Exercise aim - In the entries below, find every line with "none" and copy it.

Dataset records -
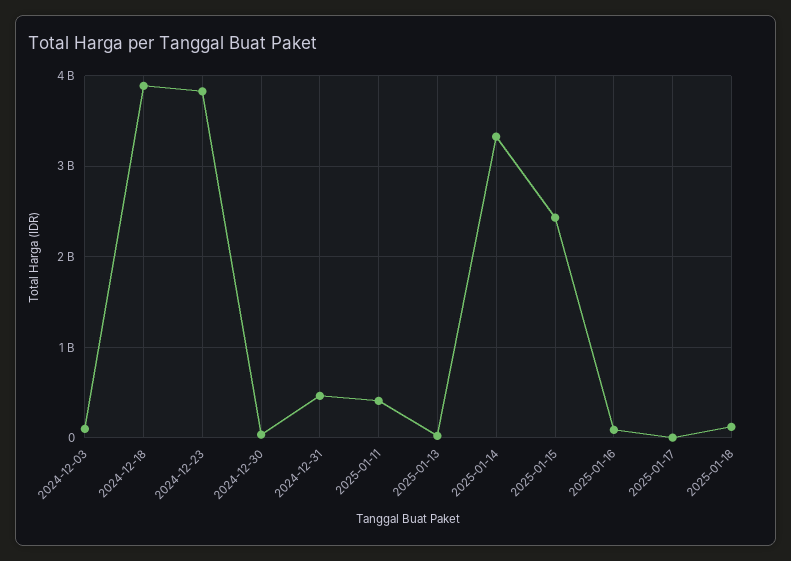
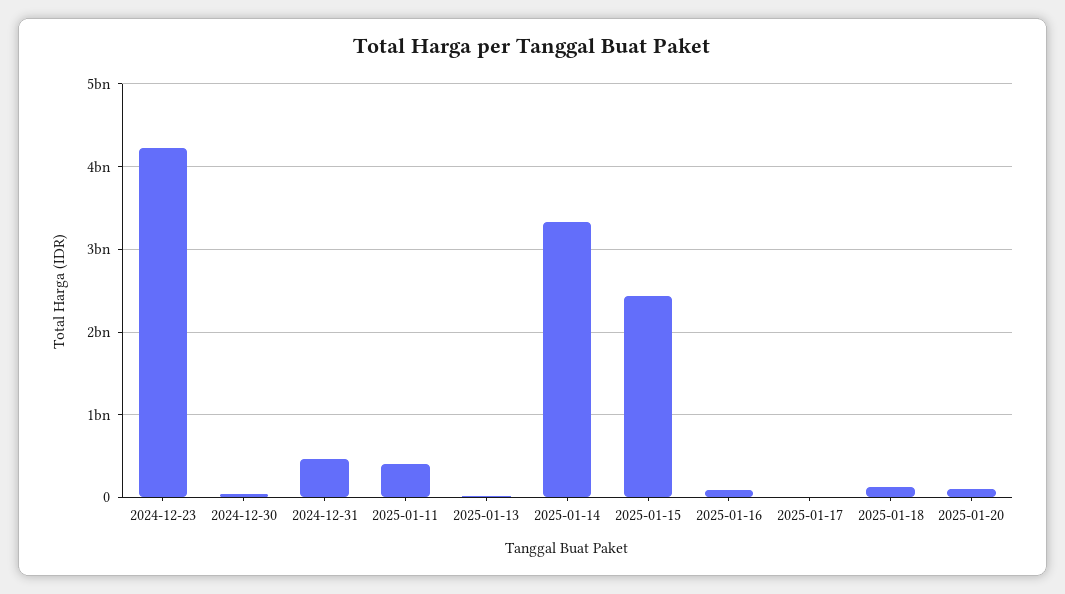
2024-12-03: 100000000 -> none
2024-12-18: 3900000000 -> none
2024-12-23: 3800000000 -> 4200000000
2025-01-20: none -> 100000000

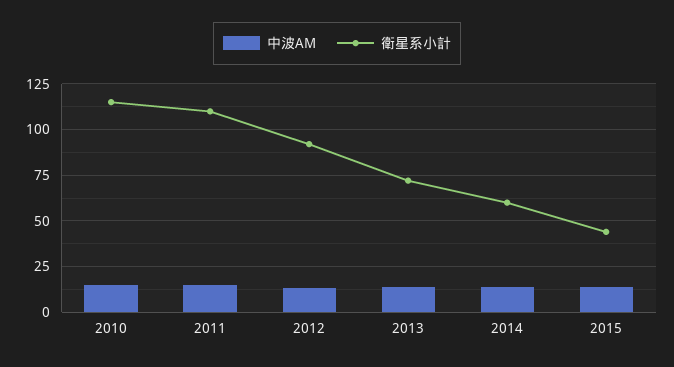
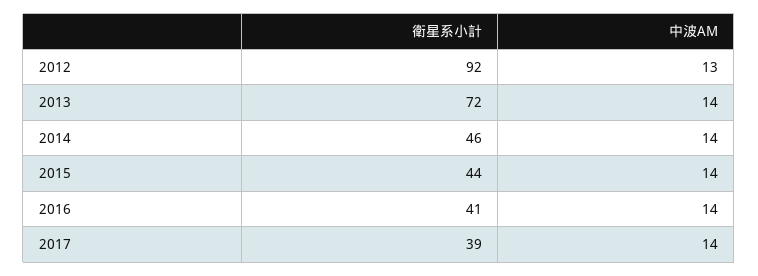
中波AM, 2010: 15 -> none
衛星系小計, 2010: 115 -> none
中波AM, 2011: 15 -> none
衛星系小計, 2011: 110 -> none
衛星系小計, 2014: 60 -> 46
衛星系小計, 2016: none -> 41
中波AM, 2016: none -> 14
衛星系小計, 2017: none -> 39
中波AM, 2017: none -> 14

Answer box -
2024-12-03: 100000000 -> none
2024-12-18: 3900000000 -> none
2025-01-20: none -> 100000000
中波AM, 2010: 15 -> none
衛星系小計, 2010: 115 -> none
中波AM, 2011: 15 -> none
衛星系小計, 2011: 110 -> none
衛星系小計, 2016: none -> 41
中波AM, 2016: none -> 14
衛星系小計, 2017: none -> 39
中波AM, 2017: none -> 14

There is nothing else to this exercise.